REQUIRED WORK:
Once you have located the line containing "[86,623,354,642] louey |" in the material below, return it exactly along with each line after it through the line containing "[86,686,236,705] louka |".

LISTED ENTRIES:
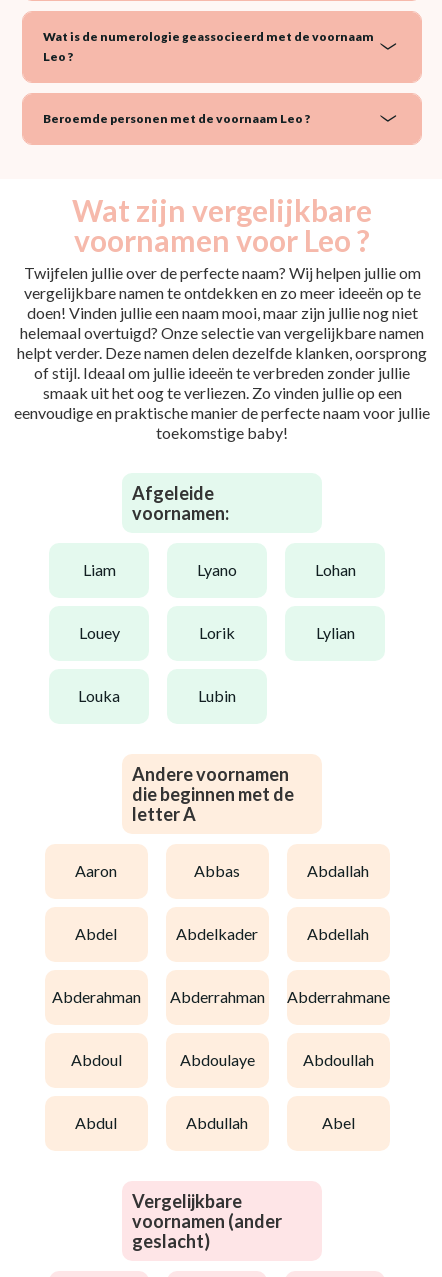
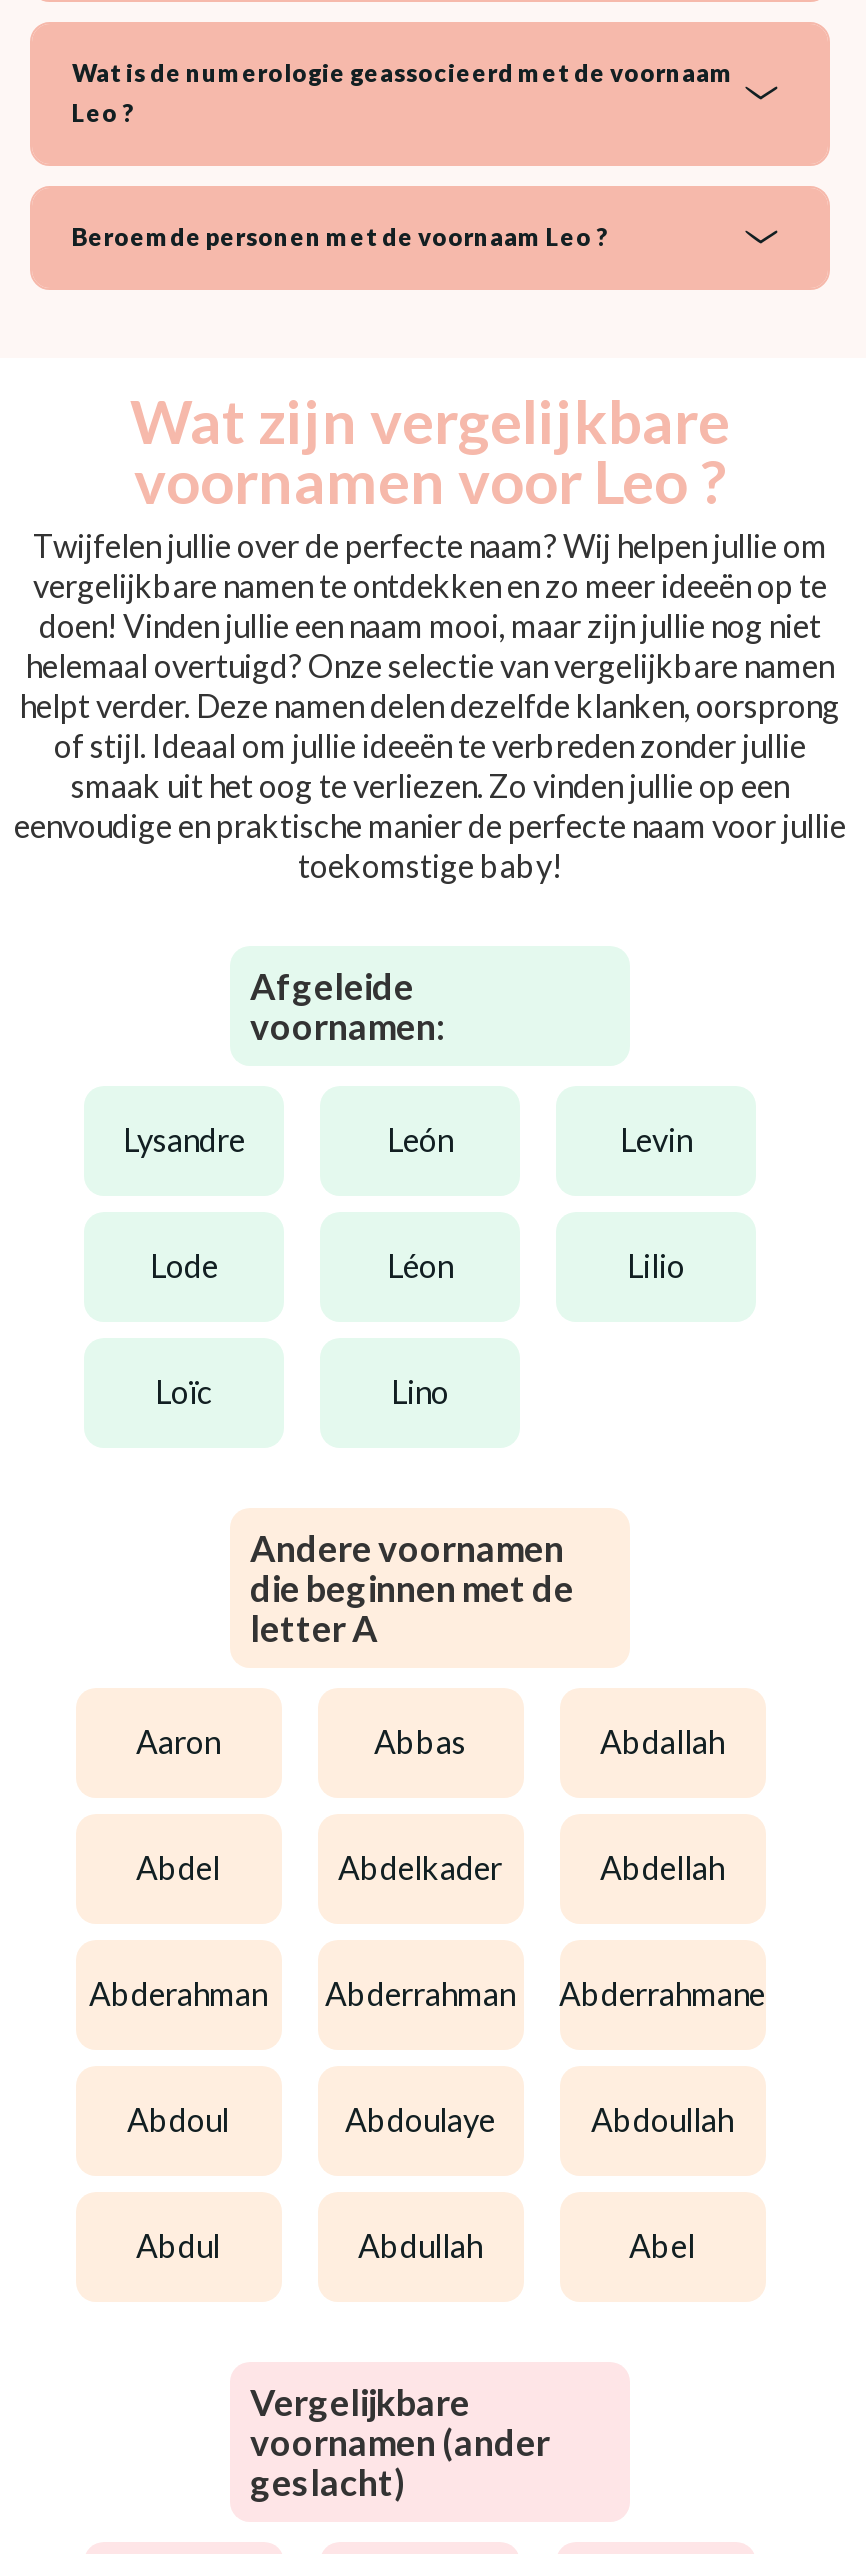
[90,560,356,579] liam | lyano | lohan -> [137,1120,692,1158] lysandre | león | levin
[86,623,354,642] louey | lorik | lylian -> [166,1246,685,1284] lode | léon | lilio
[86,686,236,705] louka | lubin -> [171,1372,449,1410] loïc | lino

* * *

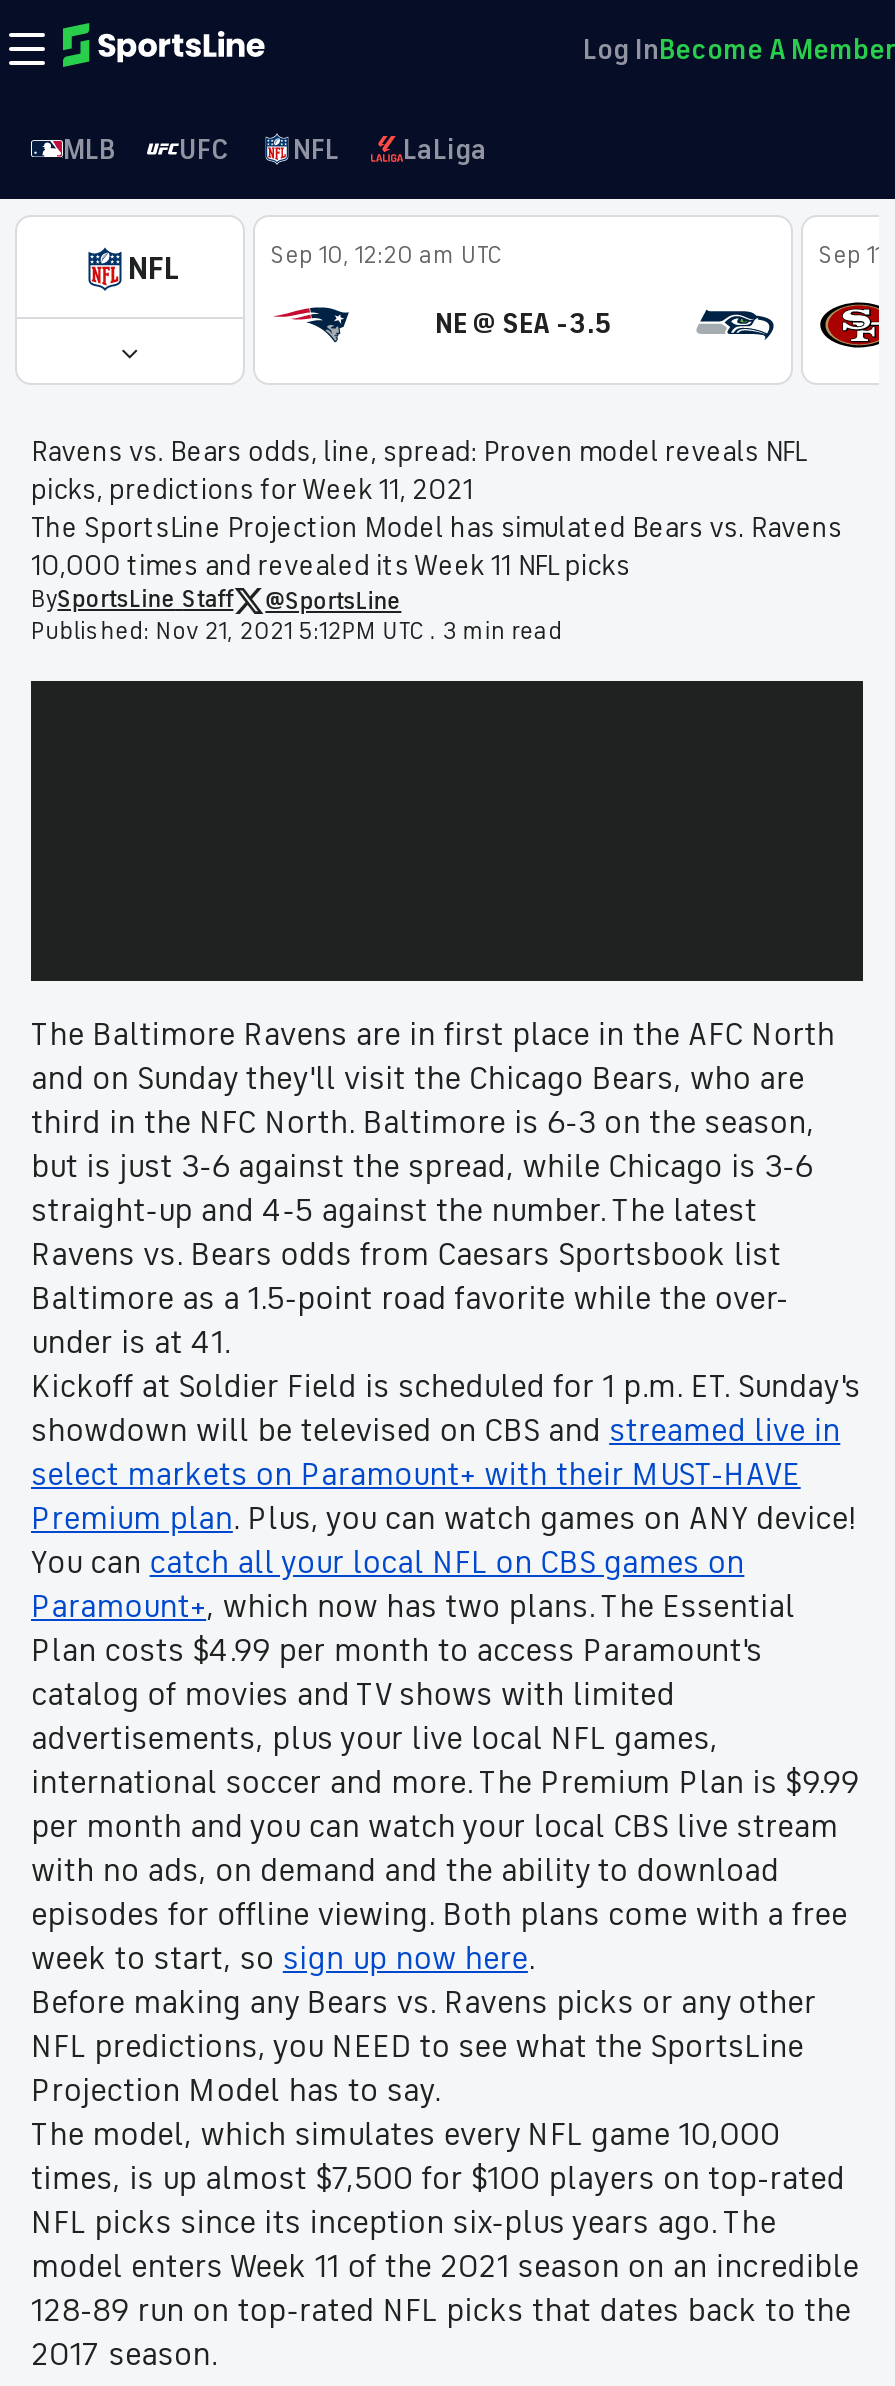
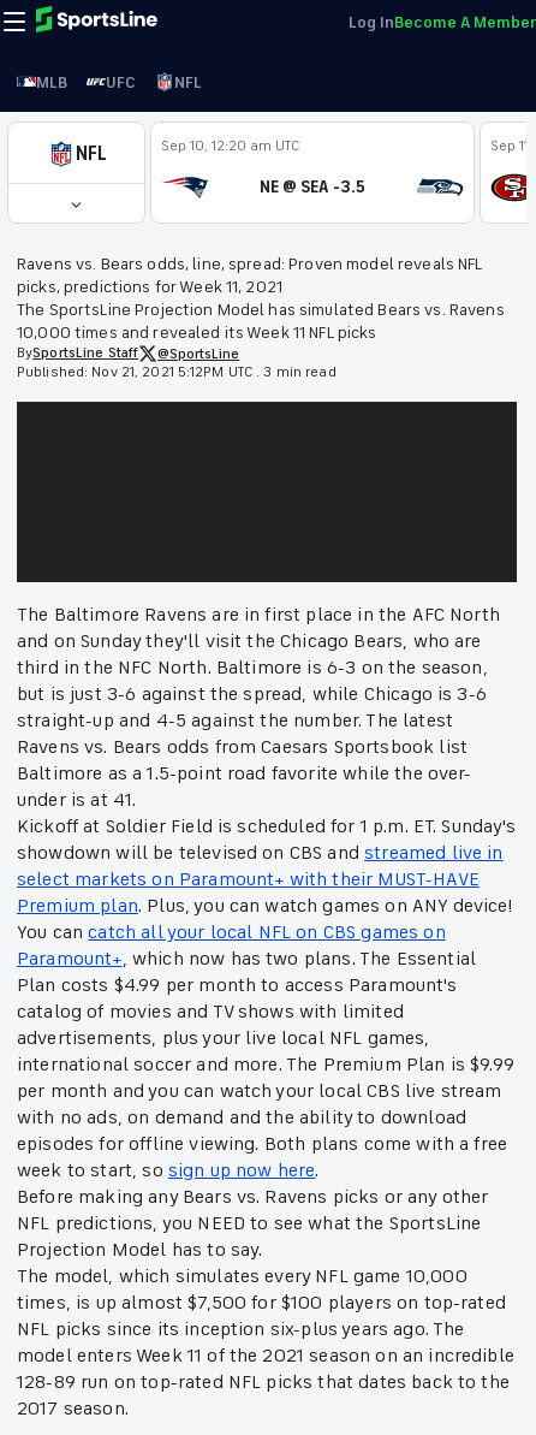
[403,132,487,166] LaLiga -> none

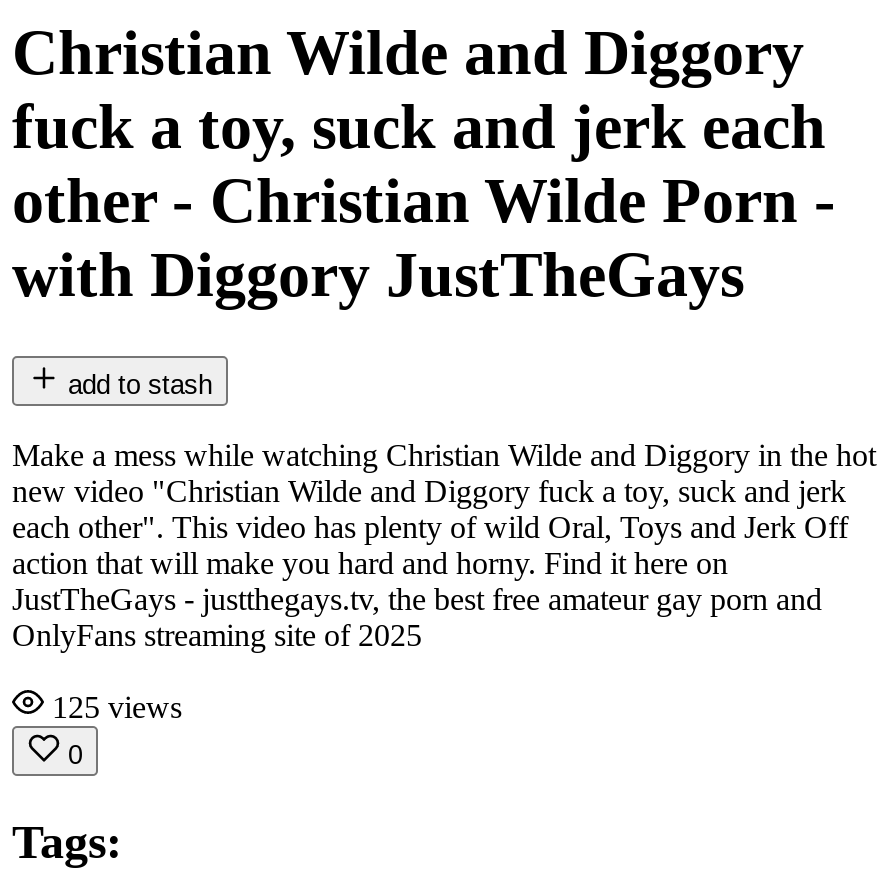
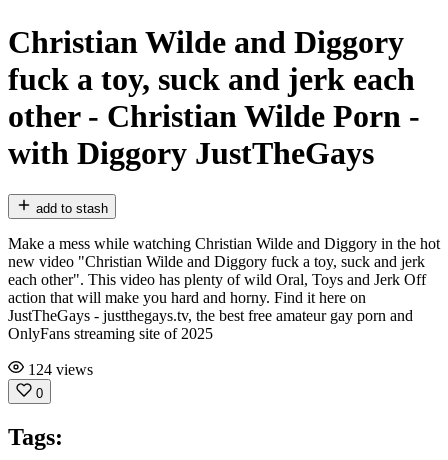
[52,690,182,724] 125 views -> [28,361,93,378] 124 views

EXERCISE OUTPUT:
[86,623,354,642] louey | lorik | lylian -> [166,1246,685,1284] lode | léon | lilio
[86,686,236,705] louka | lubin -> [171,1372,449,1410] loïc | lino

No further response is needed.